A chap on Twitter was asking for this type of article, we
did not have one, and neither did our competition. In fact I could not find a
good example anywhere. The result is that I have written this, I won’t claim it
is very good, but it is a little better than nothing (or out of date items).
Load Balancing is a generic term used to describe a set of
practices with the aim of achieving resiliency/redundancy/scale in a farm of
similar application servers.
Most commonly, this terminology is used in connection to web
or Internet facing servers (though any application is a candidate for load
balancing). Which raises the most important question, what is it you want to
achieve?
In a lot of cases this will be simply, failover (or
redundancy). This is where you have an automatic capability that should your
application fail on one server, a second server takes over the task. In this
scenario, work or session information may be lost, but users are able to
continue/restart with the minimum of downtime (i.e. time in which they cannot
do anything).
Failover is nearly interchangeable with the terms resilience
and clustering, it is simply down to the preference of the person talking about
this space what terminology they use. I tend to use
redundancy/failover to mean an active/standby scenario. This is where you have
one instance of the application running at any one time, with the capability of
switching which is active automatically and/or by an operator’s intervention.

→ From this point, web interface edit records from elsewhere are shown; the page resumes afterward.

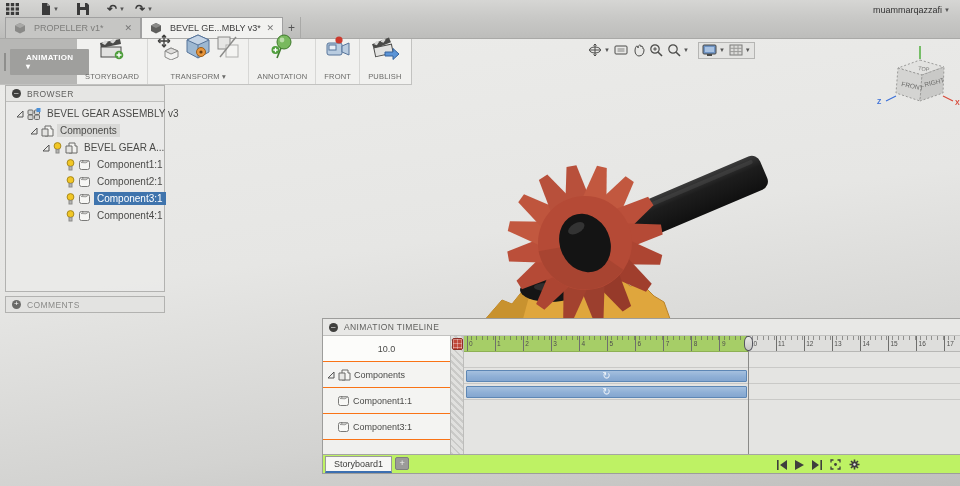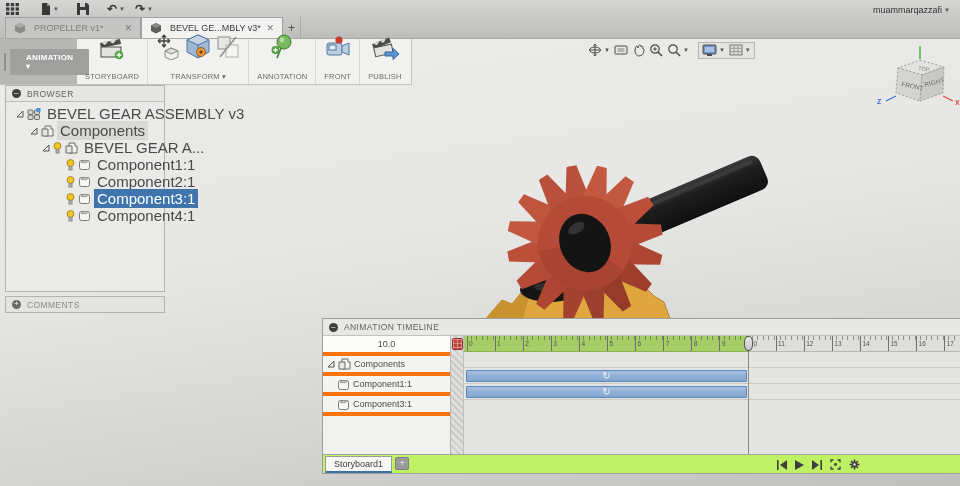--- a/index.html
+++ b/index.html
@@ -61,7 +61,7 @@
     background:#e6e6e4; border-bottom:1px solid #bfbfbd; color:#5f5f5d; font-size:8.5px; letter-spacing:.4px; }
   .head-dot { width:9px; height:9px; border-radius:50%; background:#3f3f3d; color:#fff; font-size:8px;
     line-height:8px; text-align:center; }
-  .brow { position:relative; height:17px; display:flex; align-items:center; font-size:15px; color:#4a4a48; }
+  .brow { position:relative; height:17px; display:flex; align-items:center; font-size:10px; color:#4a4a48; }
   .brow .lbl { padding:1px 3px; white-space:nowrap; }
   .lbl.soft { background:#d9d9d7; }
   .lbl.selected { background:#3f74ad; color:#fff; }

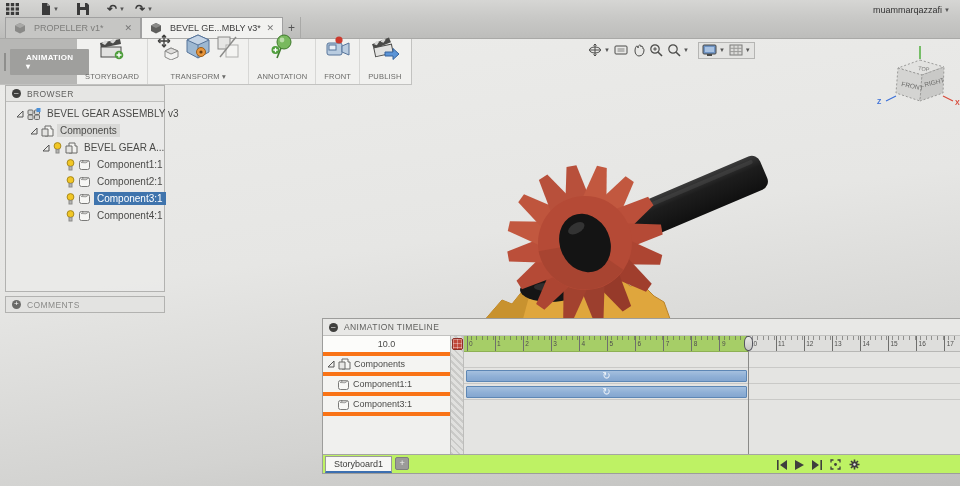--- a/index.html
+++ b/index.html
@@ -78,7 +78,7 @@
     background:#e8e8e6; border-bottom:1px solid #c2c2c0; color:#5f5f5d; font-size:8.5px; letter-spacing:.4px; }
   #tl-names { position:absolute; top:17px; left:0; width:128px; bottom:19px;
     background:#f0f0ee; border-right:1px solid #b7b7b5; }
-  .tl-nrow { height:20px; border-bottom:4px solid #f97316; display:flex; align-items:center;
+  .tl-nrow { height:26px; border-bottom:1px solid #f97316; display:flex; align-items:center;
     padding-left:4px; font-size:9px; color:#4a4a48; background:#f4f4f2; }
   #tl-duration { justify-content:center; background:#fcfcfa; font-size:9px; padding-left:0; }
   #tl-scratch { position:absolute; top:17px; left:128px; width:13px; bottom:19px; background:#e0e0de;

I use cluster when we are talking about multiple instances
running at the same time with the work load being spread across them, this is
true load balancing. The advantage of this type of operation is that it also
allows your applications to scale to deal with numbers of users that would be
greater than one server could manage.
So how do you do all the above? Or more importantly, where do you do this work? There are two places, internally to
the application and externally. Many modern applications have a concept of
failover or redundancy, and a few are able to cluster themselves. There are
also third party products (often in the form of a plug-in) that can achieve
this.
The problem is that they are often simplistic, and that they
add more compute load onto the servers (they are having to work out and manage
the distribution of load, as well as working on the actual task they are there
for).
Therefore it has become almost standard to deploy an
external load balancing product in applications that have a large audience.
With the advent of Cloud Computing however, there has been a bit of step
backward in this respect, due to the smaller scale of many deployments and the
limitations of the clouds themselves. But this is changing rapidly, as the
functionality is added by cloud vendors and the “deployers” of these
applications become more aware of the possibilities of load balancing.
So let’s focus on external load balancing. This is a product
space that has been around for quite a few years now and has undergone a couple
of dramatic evolutionary leaps.
Before load balancing by a dedicated device or application,
we had DNS round robin (though this is probably better described as load
sharing as no measurement of the load is taken into account). DNS round robin
is still a valid method and there are companies that are willing to do this for
you as a service (even adding intelligence in terms of availability of the
service).
The next step in the evolution of the load balancing space
was to put “something” in front of the servers and have this make a decision on
which server to send the traffic to. In their earliest forms these were pretty
simple devices that sat in the path of the traffic “messing about with IP
addresses”(tm)! What this meant was that the service was identified as IP1,
which translated as the load balancer. The load balancer would forward
connections aimed at this IP address, but changing the destination IP address
to that of one of the servers (IP2, IP3 etc) configured for this service. On
the way back the load balancer would change this IP address back to the
original.
Functionality was added around this, such as health
monitoring to ensure that the servers in the farm or pool were actually up and
working. A huge number of other enhancements have occurred to this generation
of the load balancing family, but this is the core behaviour. A good and bad
point is that it enables applications to scale, by adding more servers to those
available for a specific service. This is great as it allows scaling, it is bad
as it engenders rather inefficient use of resource.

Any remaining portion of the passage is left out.